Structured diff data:
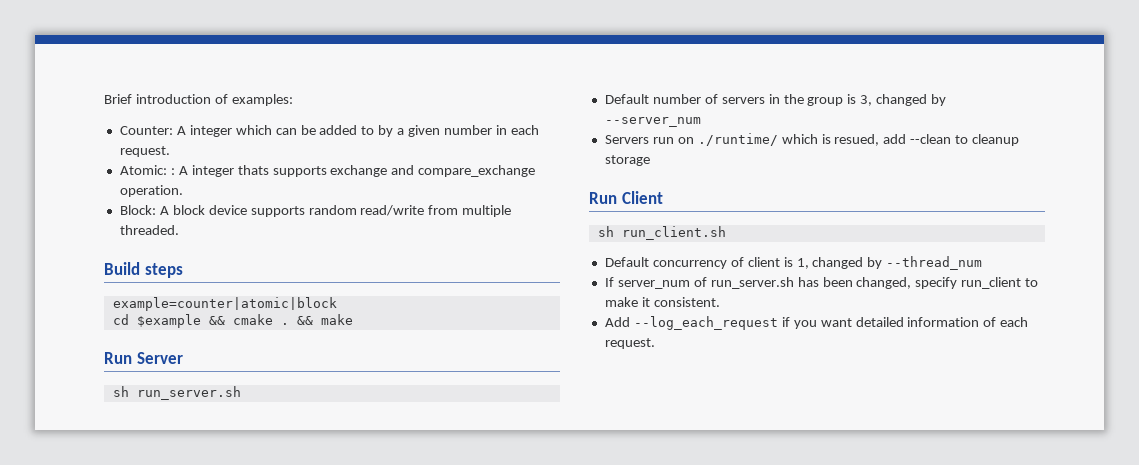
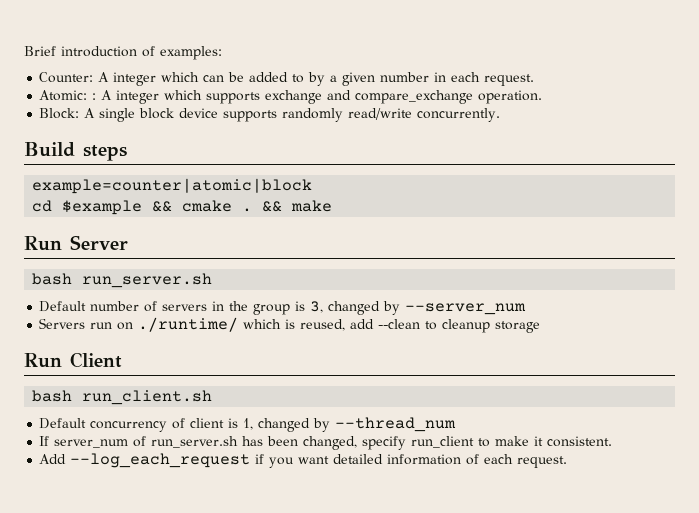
- Atomic: : A integer thats supports exchange and compare_exchange operation.
+ Atomic: : A integer which supports exchange and compare_exchange operation.
- Block: A block device supports random read/write from multiple threaded.
+ Block: A single block device supports randomly read/write concurrently.
- sh run_server.sh
+ bash run_server.sh
- Servers run on ./runtime/ which is resued, add --clean to cleanup storage
+ Servers run on ./runtime/ which is reused, add --clean to cleanup storage
- sh run_client.sh
+ bash run_client.sh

§ Instructions for the task
I need each line of the entries that holds the string "cleanup" located and copied.

§ Task output
- Servers run on ./runtime/ which is resued, add --clean to cleanup storage
+ Servers run on ./runtime/ which is reused, add --clean to cleanup storage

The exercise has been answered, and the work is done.